## Records shown
↓↓↓

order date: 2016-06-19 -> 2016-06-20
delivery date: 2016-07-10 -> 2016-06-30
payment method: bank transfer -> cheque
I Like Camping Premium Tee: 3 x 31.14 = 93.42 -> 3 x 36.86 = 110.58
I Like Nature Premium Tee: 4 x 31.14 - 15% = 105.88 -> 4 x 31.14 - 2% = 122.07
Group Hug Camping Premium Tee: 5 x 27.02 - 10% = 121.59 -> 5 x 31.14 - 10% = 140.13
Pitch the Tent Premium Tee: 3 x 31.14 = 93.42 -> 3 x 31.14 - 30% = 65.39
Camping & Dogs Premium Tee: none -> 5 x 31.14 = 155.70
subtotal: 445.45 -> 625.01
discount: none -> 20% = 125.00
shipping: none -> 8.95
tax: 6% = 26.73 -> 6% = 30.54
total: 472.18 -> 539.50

↑↑↑
↓↓↓

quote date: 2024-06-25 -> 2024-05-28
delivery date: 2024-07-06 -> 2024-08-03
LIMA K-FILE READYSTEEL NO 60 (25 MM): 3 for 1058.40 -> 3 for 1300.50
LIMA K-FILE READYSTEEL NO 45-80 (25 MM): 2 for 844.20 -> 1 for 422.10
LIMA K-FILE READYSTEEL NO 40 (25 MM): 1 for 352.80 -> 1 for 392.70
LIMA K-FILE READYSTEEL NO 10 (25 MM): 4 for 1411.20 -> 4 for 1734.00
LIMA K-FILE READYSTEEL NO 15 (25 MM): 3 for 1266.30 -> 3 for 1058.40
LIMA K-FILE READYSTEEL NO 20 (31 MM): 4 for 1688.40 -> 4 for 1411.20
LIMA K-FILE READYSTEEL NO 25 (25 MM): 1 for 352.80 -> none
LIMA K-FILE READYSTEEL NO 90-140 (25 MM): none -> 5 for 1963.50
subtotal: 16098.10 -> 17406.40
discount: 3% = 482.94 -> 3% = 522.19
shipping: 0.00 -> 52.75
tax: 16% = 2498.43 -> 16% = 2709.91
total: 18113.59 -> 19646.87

↑↑↑

## Problem description
Across the whole listing above, state how many lines contain "Camping". Only the number is wanted.

## Reply
3